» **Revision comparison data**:
┌──
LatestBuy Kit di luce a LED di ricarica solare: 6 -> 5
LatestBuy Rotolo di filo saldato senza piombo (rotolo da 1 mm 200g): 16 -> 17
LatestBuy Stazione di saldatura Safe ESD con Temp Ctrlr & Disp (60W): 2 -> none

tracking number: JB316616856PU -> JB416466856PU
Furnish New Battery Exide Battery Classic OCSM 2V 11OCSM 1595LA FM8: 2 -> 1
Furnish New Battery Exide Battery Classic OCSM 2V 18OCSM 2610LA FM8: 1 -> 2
└──
┌──
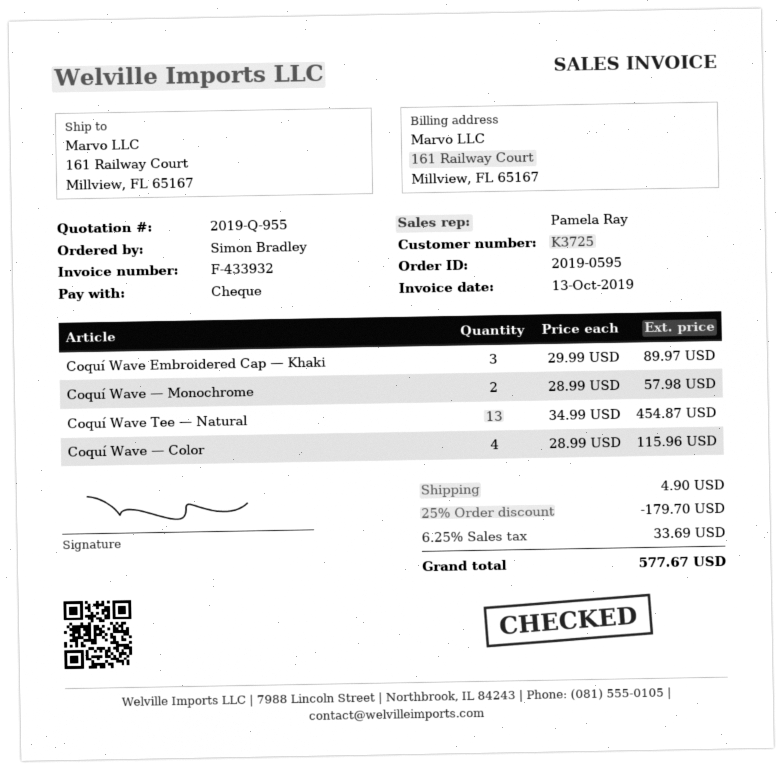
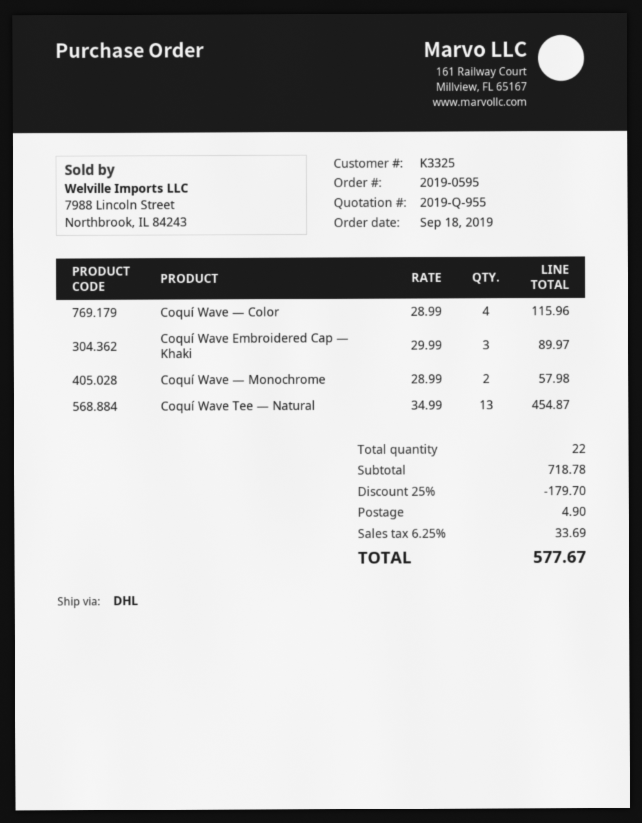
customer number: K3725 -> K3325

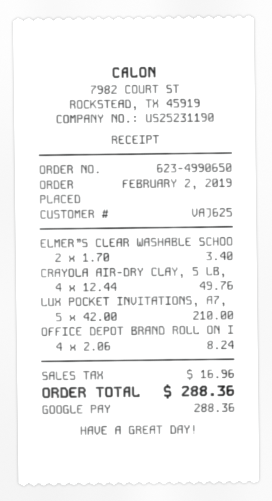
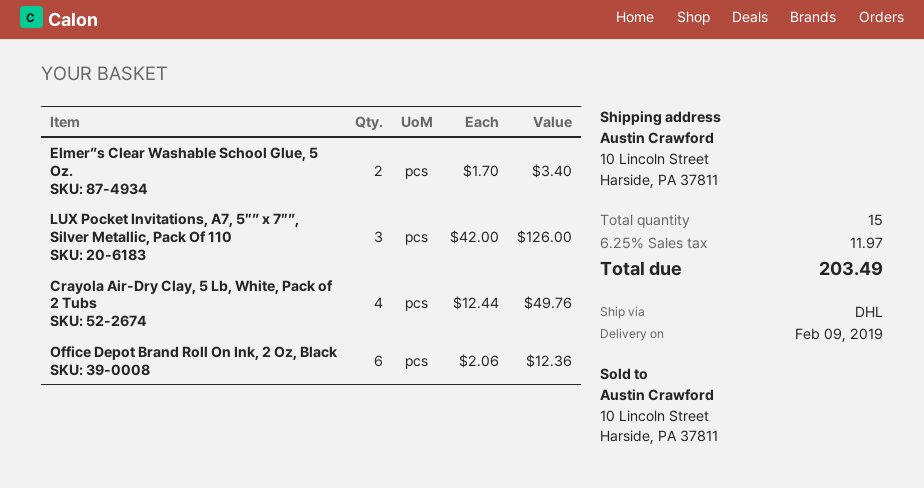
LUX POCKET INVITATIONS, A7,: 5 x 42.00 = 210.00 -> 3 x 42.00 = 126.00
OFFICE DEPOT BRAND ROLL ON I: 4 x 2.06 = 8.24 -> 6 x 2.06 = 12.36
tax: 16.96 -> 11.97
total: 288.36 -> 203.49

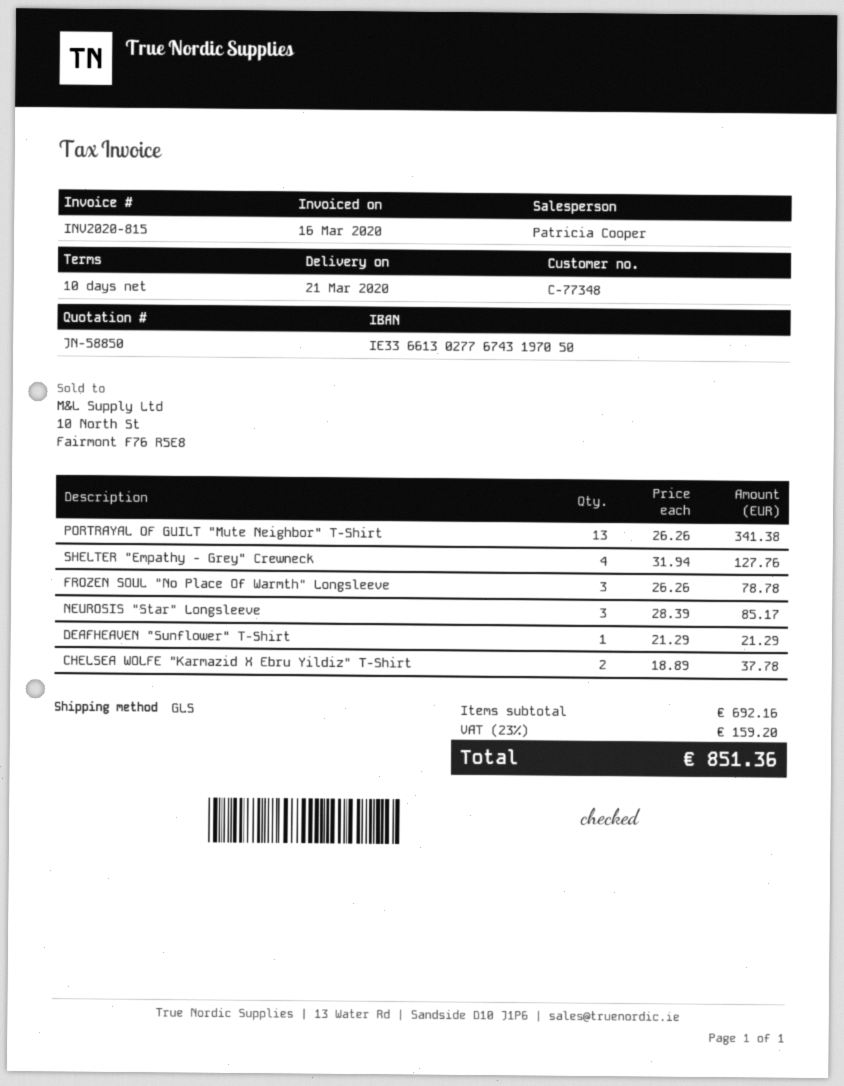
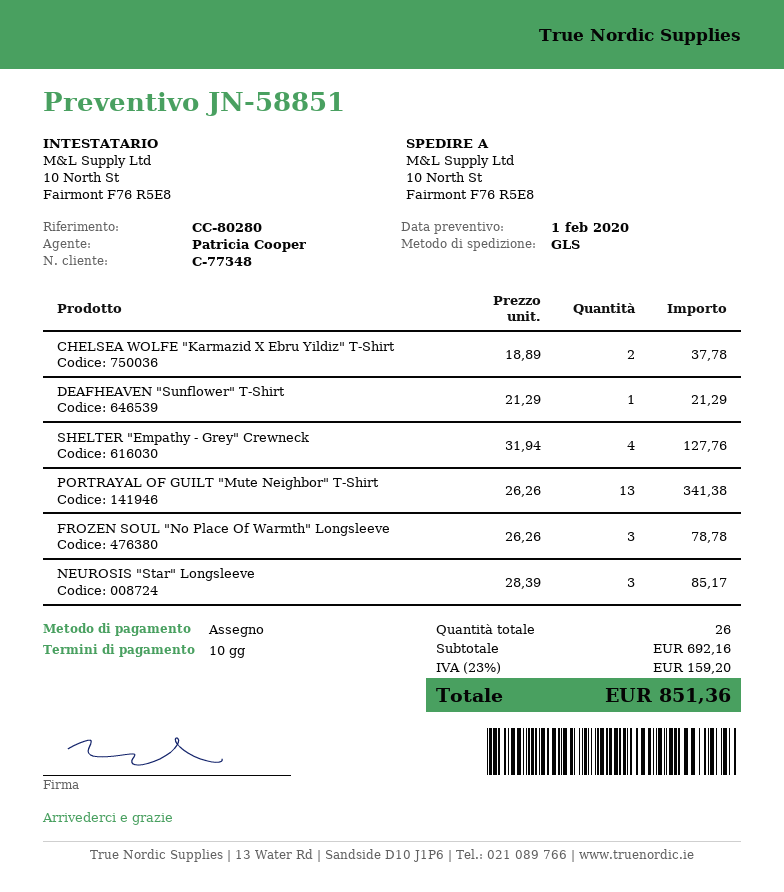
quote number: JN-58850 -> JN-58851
└──
» **TASK**:
Print nothing except the lines above from the one containing "LUX POCKET INVITATIONS, A7,: 5" down to the one containing "quote number: JN-58850 -> JN-58851", both included, exactly as written and free of pictures.

» **TASK RESULT**:
LUX POCKET INVITATIONS, A7,: 5 x 42.00 = 210.00 -> 3 x 42.00 = 126.00
OFFICE DEPOT BRAND ROLL ON I: 4 x 2.06 = 8.24 -> 6 x 2.06 = 12.36
tax: 16.96 -> 11.97
total: 288.36 -> 203.49

quote number: JN-58850 -> JN-58851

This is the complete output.